Retype the lines from the first one in the records down to the line containing "border: 2px solid", counting both, and leave out any pictures.

· · · · · · ·

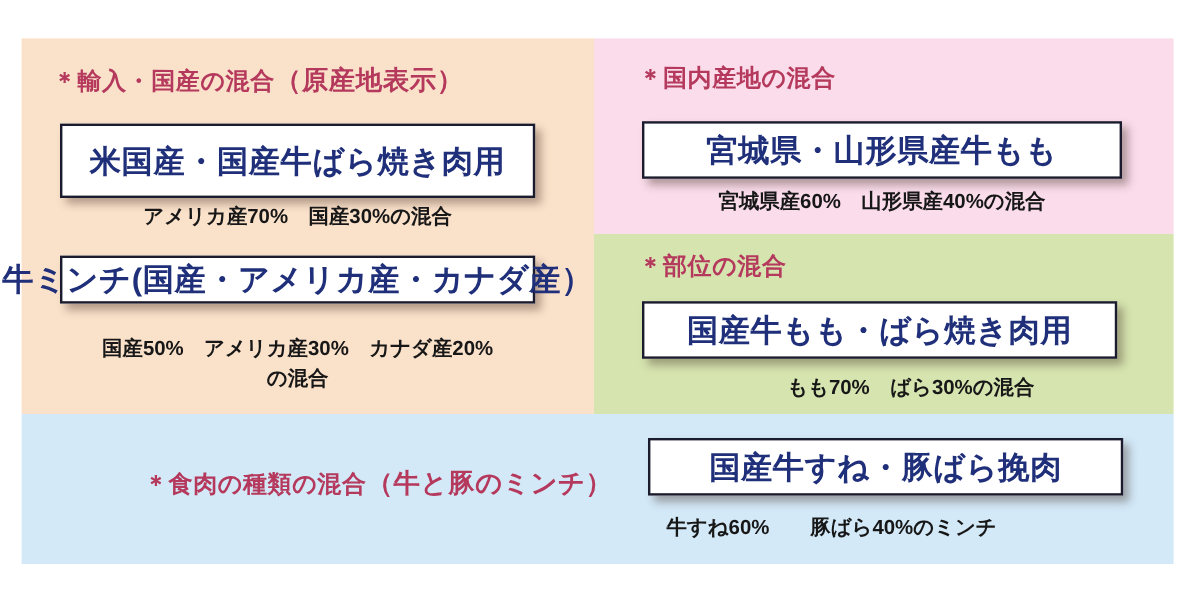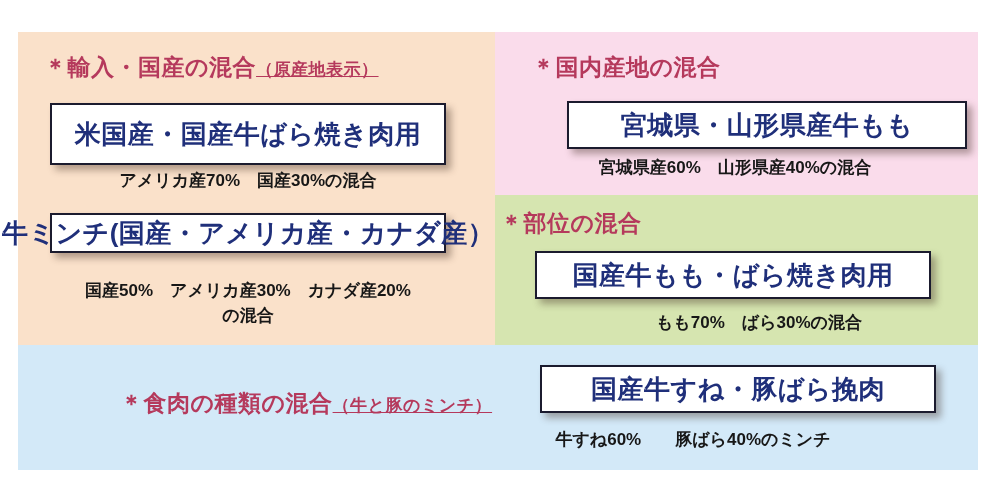"＊輸入・国産の混合" .heading .hd-main { font-size: 23px -> 20px }
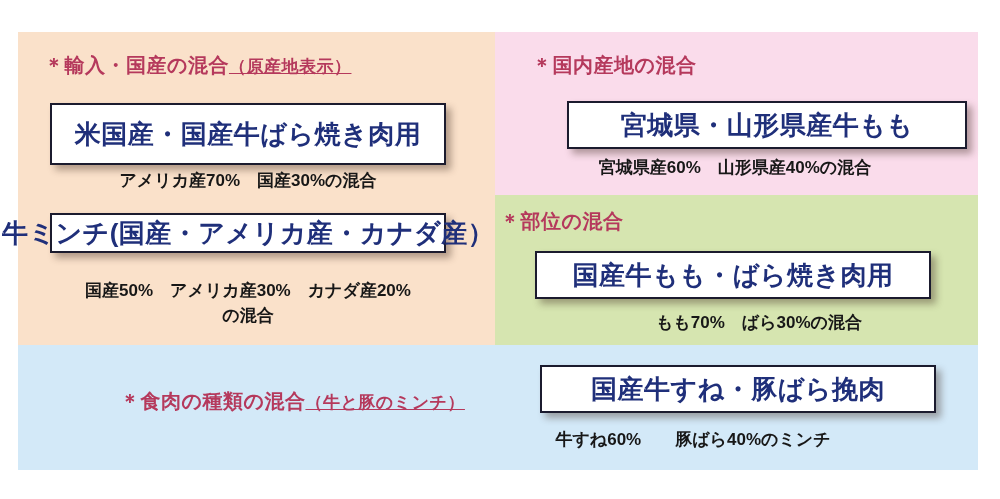"（原産地表示）" .heading .hd-sub { font-size: 17px -> 22px; text-decoration: underline -> none }
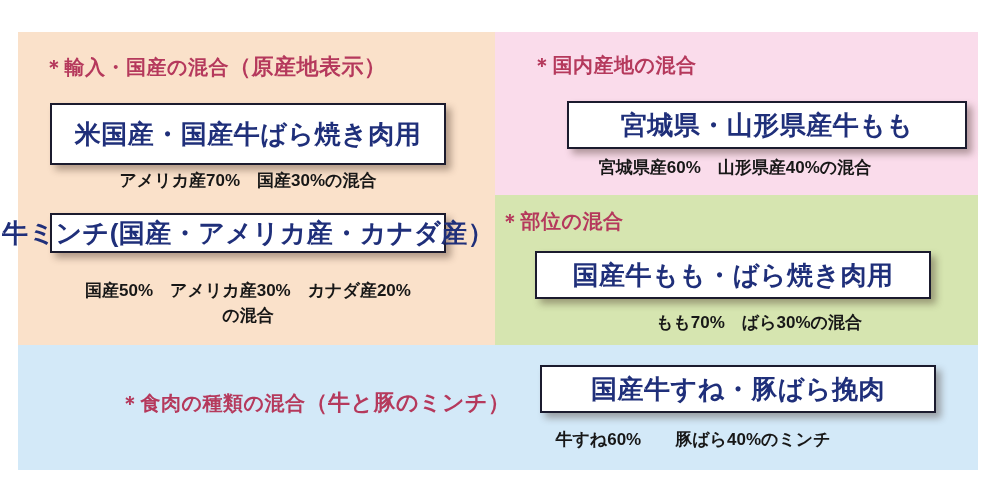"宮城県・山形県産牛もも" .box-miyagi { margin-left: 32px -> none }
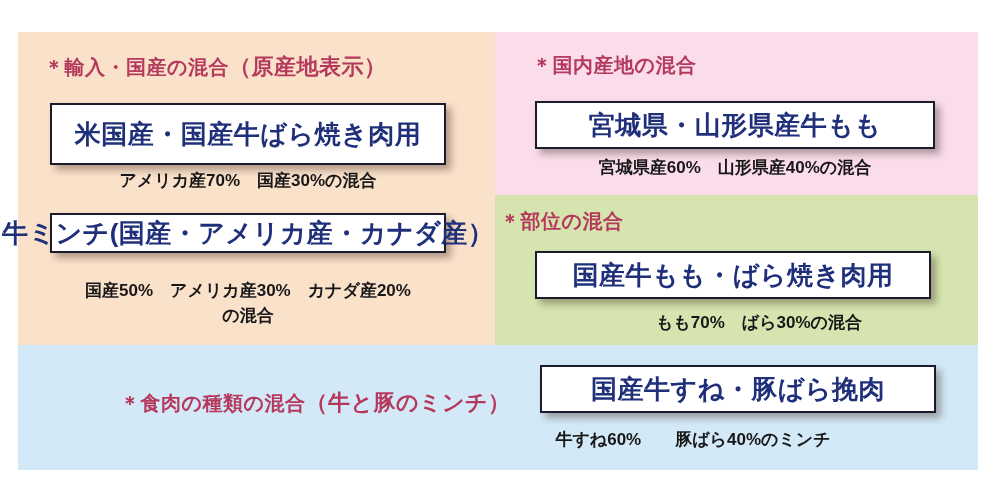"＊部位の混合" .hd-part { left: 500px -> 532px }
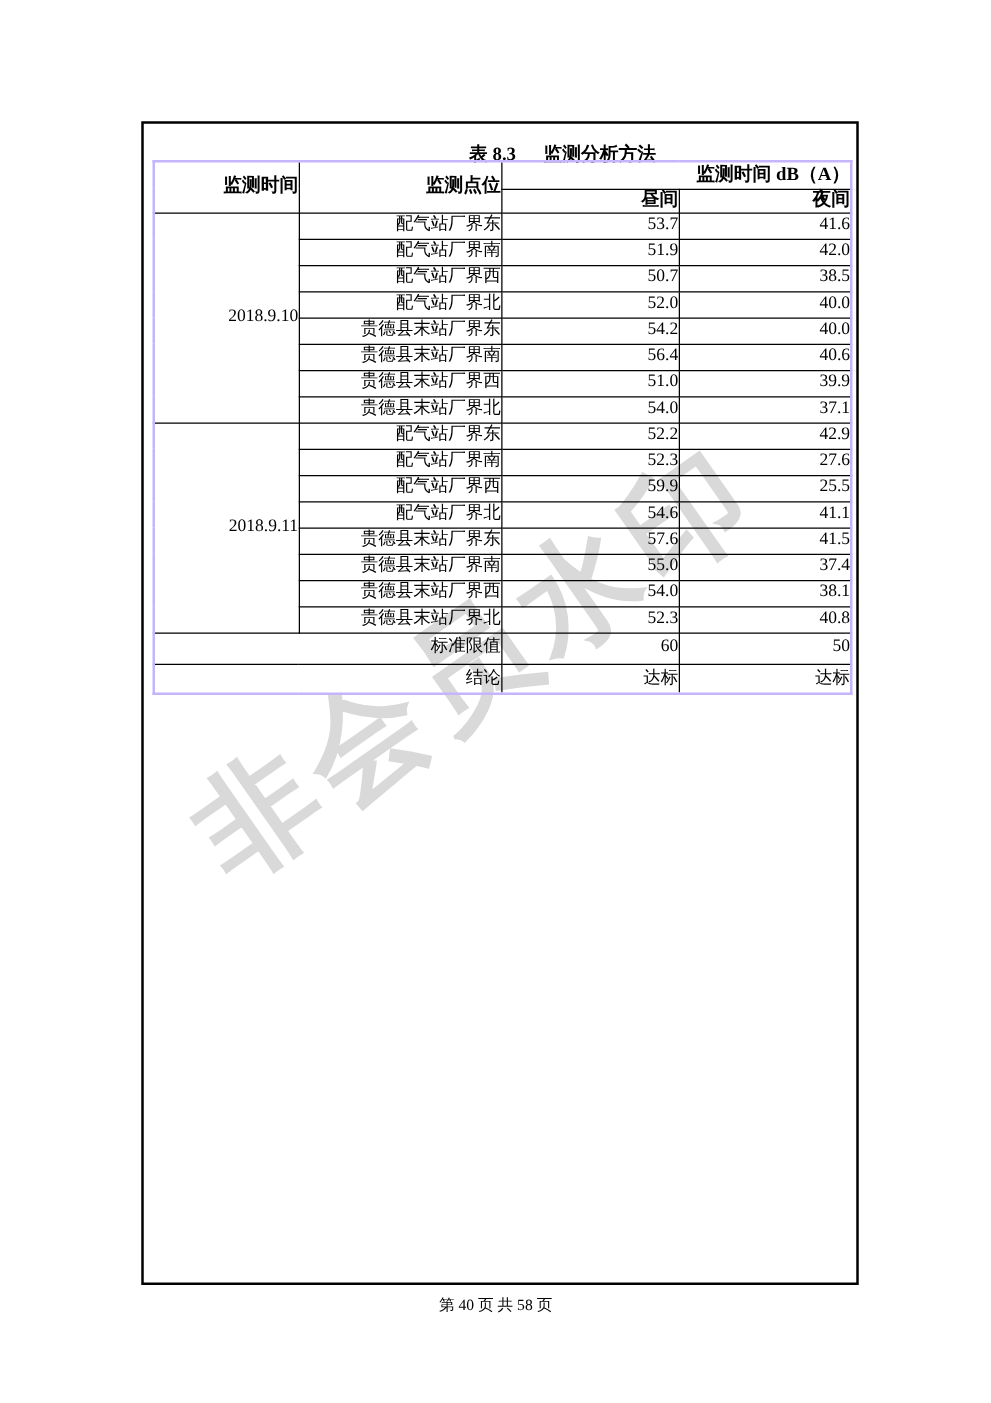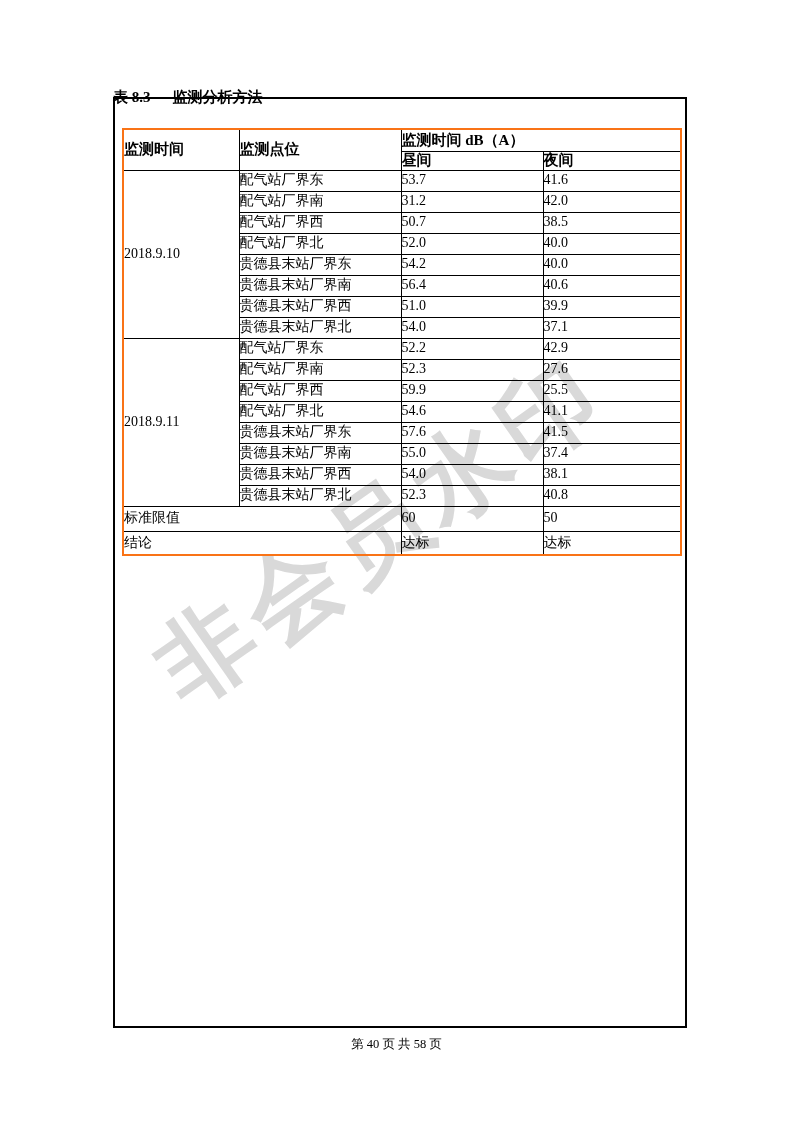"表 8.3 监测分析方法" .caption { text-align: left -> center; top: 88px -> 114px }
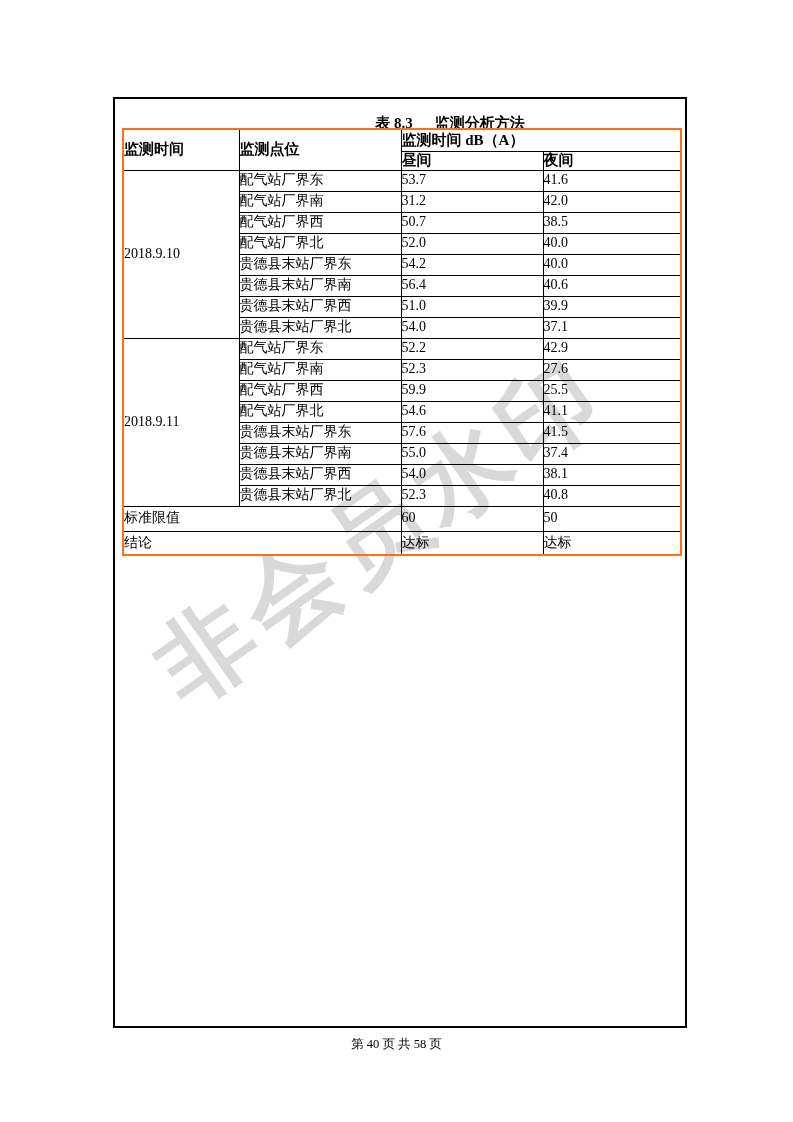"监测时间" table.noise { border: 2px solid #f97316 -> 2px solid #c4b5fd; text-align: left -> right }
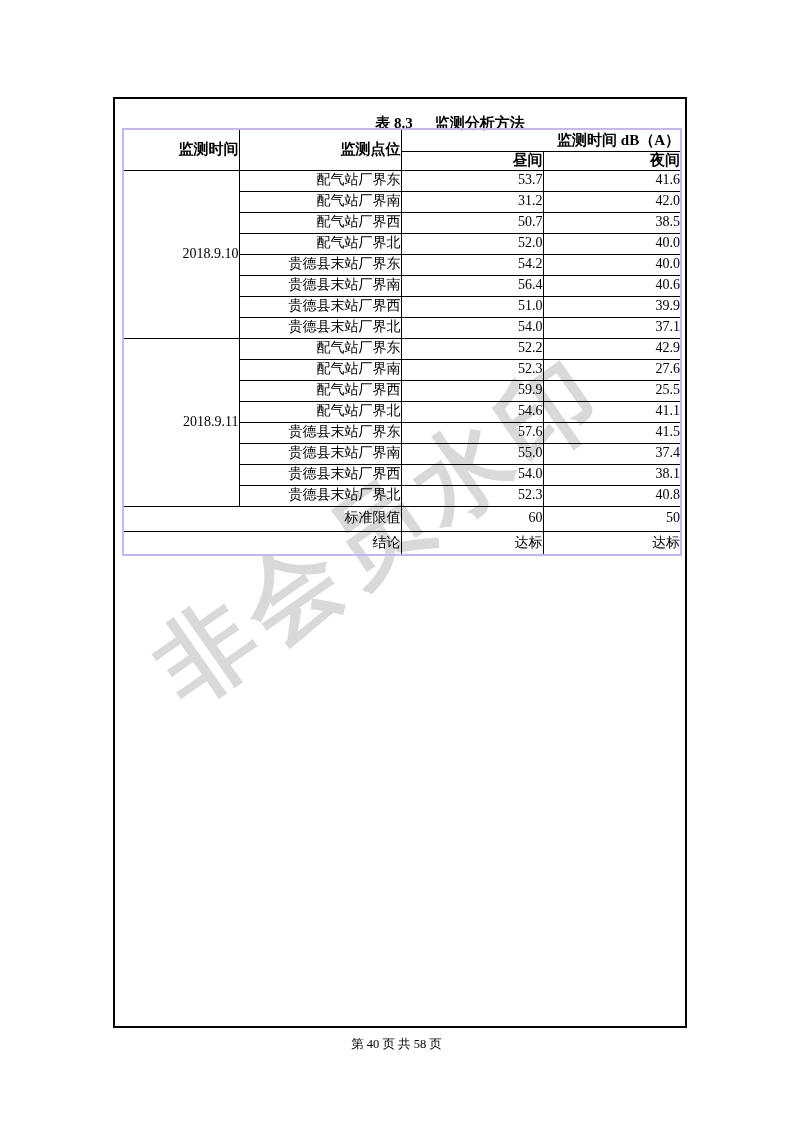"31.2" td { text: 31.2 -> 51.9 }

· · · · · · ·

Problem solution:
"＊輸入・国産の混合" .heading .hd-main { font-size: 23px -> 20px }
"（原産地表示）" .heading .hd-sub { font-size: 17px -> 22px; text-decoration: underline -> none }
"宮城県・山形県産牛もも" .box-miyagi { margin-left: 32px -> none }
"＊部位の混合" .hd-part { left: 500px -> 532px }
"表 8.3 监测分析方法" .caption { text-align: left -> center; top: 88px -> 114px }
"监测时间" table.noise { border: 2px solid #f97316 -> 2px solid #c4b5fd; text-align: left -> right }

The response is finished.